Red Hat Bugzilla – Bug 24310
floating point problems with gcc 2.96 and gdb
Last modified: 2007-04-18 12:30:46 EDT
When I attempt to run mozilla under the gdb-5.0-11 from rawhide (the version
distributed with RH 7.0 had some other problems), Mozilla gives a lot of
assertions in layout code and then fails to paint a window. (Most of the
assertions come from nsBoxFrame.cpp and nsSprocketLayout.cpp in
layout/xul/base/src/.) These assertions don't happen when running without
the debugger or when running in older versions of gdb (or the current
version of gdb compiled with different compilers, see next paragraph).
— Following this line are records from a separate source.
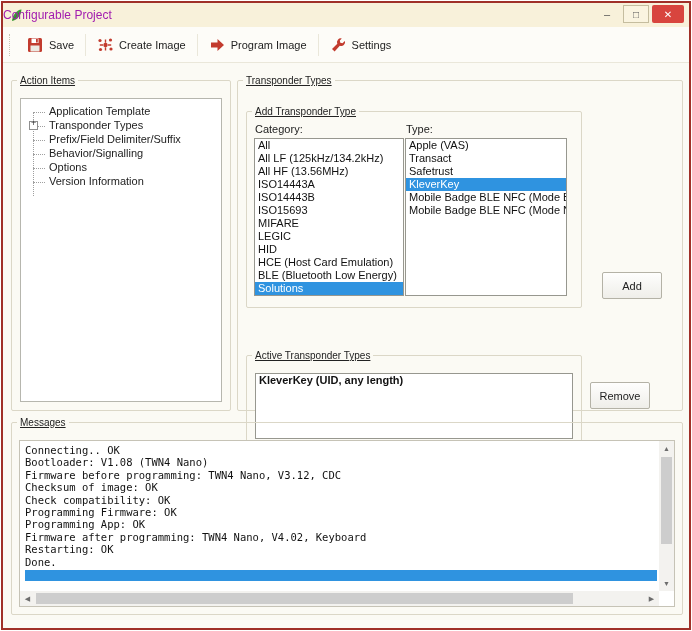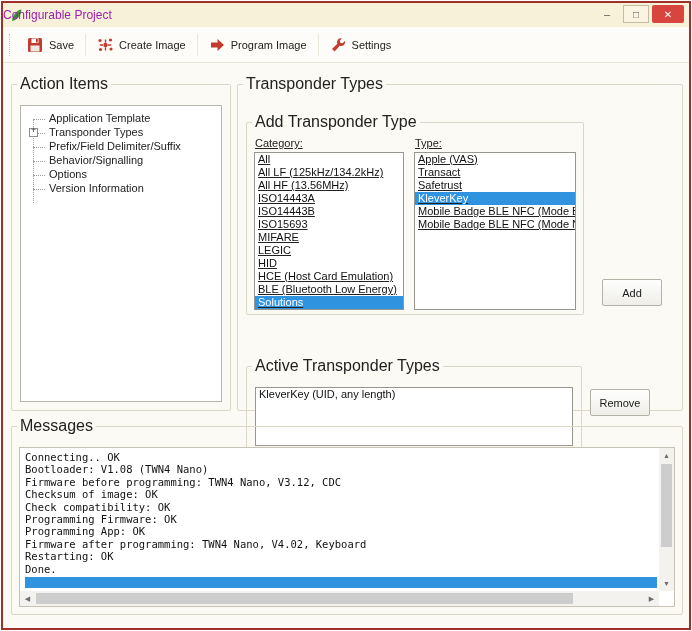--- a/index.html
+++ b/index.html
@@ -16,52 +16,52 @@
   .win-btn.close { width:32px; background:#d8453e; color:#fff; border-radius:2px; font-size:10px; }
 
   
   .toolbar { height:36px; display:flex; align-items:center; padding-left:6px; background:#fdfcf8; border-bottom:1px solid #eae7da; }
   .tb-grip { width:4px; height:22px; border-left:1px dotted #c8c4b4; margin-right:5px; }
   .tb-btn { display:flex; align-items:center; gap:5px; padding:5px 9px; font-size:11px; color:#222; background:transparent; border:none; }
   .tb-sep { width:1px; height:22px; background:#eae7da; margin:0 2px; }
   .tb-icon { display:inline-block; width:17px; height:16px; }
 
   fieldset { position:absolute; border:1px solid #dbd7c7; border-radius:2px; font-size:11px; color:#222; padding:0; background:transparent; }
-  legend { padding:0 3px; margin-left:5px; font-size:16px; color:#222; }
+  legend { padding:0 3px; margin-left:5px; font-size:10px; color:#222;text-decoration:underline; }
 
   .fs-action { left:8px; top:72px; width:220px; height:336px; }
   .fs-transponder { left:234px; top:72px; width:446px; height:336px; }
   .fs-messages { left:8px; top:414px; width:672px; height:198px; }
 
   
   .tree-panel { position:absolute; inset:12px 8px 8px 8px; background:#fff; border:1px solid #b6b6ae; overflow:hidden; }
   .tree { position:relative; margin:6px 4px 4px 8px; }
   .tree::before { content:""; position:absolute; left:4px; top:7px; height:84px; border-left:1px dotted #9f9f9f; }
   .tree-item { position:relative; height:14px; line-height:13px; padding-left:20px; font-size:11px; white-space:nowrap; }
   .tree-item::before { content:""; position:absolute; left:4px; top:7px; width:12px; border-top:1px dotted #9f9f9f; }
   .tree-item .expand-box { display:none; }
   .tree-item.expandable .expand-box { display:block; position:absolute; left:0; top:2px; width:9px; height:9px; border:1px solid #8f8f8f; background:#fff; z-index:1; }
   .expand-box::before { content:"+"; position:absolute; left:1px; top:-3px; font-size:9px; line-height:9px; color:#333; }
 
   
   .fs-add { left:8px; top:20px; width:336px; height:202px; }
-  .add-cols { display:flex; gap:10px; padding:4px 7px;text-decoration:underline; }
+  .add-cols { display:flex; gap:1px; padding:4px 7px; }
   .col-label { font-size:11px; margin:2px 0 3px 1px; }
   .listbox { background:#fff; border:1px solid #97978f; overflow:hidden; }
   .cat-list { width:150px; height:158px; }
   .type-list { width:162px; height:158px; }
   .li { font-size:11px; height:13px; line-height:13px; padding-left:3px; white-space:nowrap; color:#111; }
   .li.selected { background:#2f93e0; color:#fff; }
 
   .btn { position:absolute; width:60px; height:27px; font-size:11px; color:#222; background:linear-gradient(#fefefd,#efeee9); border:1px solid #b4b2a6; border-radius:2px; }
   .btn-add { left:364px; top:186px; }
   .btn-remove { left:352px; top:296px; }
 
   .fs-active { left:8px; top:230px; width:336px; height:98px;margin-top:34px; }
-  .active-list { position:absolute; inset:12px 8px 8px 8px; }
+  .active-list { position:absolute; inset:12px 8px 8px 8px;font-weight:bold; }
 
   
   .log-panel { position:absolute; inset:12px 7px 7px 7px; background:#fff; border:1px solid #c6c3b6; }
   .log-lines { position:absolute; inset:3px 17px 17px 5px; font-family:"DejaVu Sans Mono","Liberation Mono",monospace; font-size:10.5px; line-height:12.4px; color:#111; overflow:hidden; }
   .log-line { white-space:pre; }
   .log-sel { height:11px; background:#2f93e0; margin-top:2px; }
 
   .vscroll { position:absolute; top:0; right:0; bottom:15px; width:15px; background:#f3f2ef; }
   .hscroll { position:absolute; left:0; right:15px; bottom:0; height:15px; background:#f3f2ef; }
   .sb-arrow { position:absolute; width:15px; height:15px; font-size:7px; color:#6d6d6d; display:flex; align-items:center; justify-content:center; background:transparent; border:none; }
I tried to use the gdb trunk snapshot from 2001-01-15 to see if it had
these problems. When I compiled that snapshot using gcc 2.96
gcc-2.96-69), I saw the same problems. When I compiled it using gcc
2.91 (kgcc-1.12-40), these problems went away (but there are still some
other problems, so I still don't have a working debugger). So there
could be a gcc bug involved here, perhaps...
How to reproduce:
* http://mozilla.org/build/unix.html . FWIW, I use the following
* run "./mozilla -g -d <path to debugger>" in the dist/bin/ directory
(within the object directory)
* "run", or, if you have under 256MB RAM, "tbreak main", "run", "set
auto-solib-add 0", "c".
I've isolated the problem within mozilla to nsDeviceContextGTK::SetDPI, the line:
mPixelsToTwips = float(NSToIntRound(float(NSIntPointsToTwips(pt2t)) / float(aDpi)));
The calculation of float(NSIntPointsToTwips(pt2t)) / float(aDpi) is producing
the wrong result (nan instead of 11.52) the second and fourth times the code
runs, when run under gdb. I have a similar, much simpler, testcase that shows
a similar problem the first time it is run. I'm going to try to figure out
which compiler command line options are required to trigger the bug, and then
I'll attach the testcase.
The key option is '-pthread'. I'll attach a simple C++ testcase that
demonstrates the problem in gdb (in runs correctly on its own, but produces
incorrect results under gdb) when it is compiled with:
g++ -pthread -o gdbbug gdbbug.cpp
g++ -pthread -g -o gdbbug gdbbug.cpp
That is, it shows these problems under the gdb-5.0-11 package, but not the
trunk gdb compiled with gcc 2.91 (although I suspect it would show the
problems when run in the trunk gdb compiled with gcc 2.96, since I saw
the mozilla problems then).
Created attachment 7868 [details]
C++ testcase that behaves incorrectly when run under gdb
The output I see is:
> /usr/bin/gdb ./gdbbug
GNU gdb 5.0
Copyright 2000 Free Software Foundation, Inc.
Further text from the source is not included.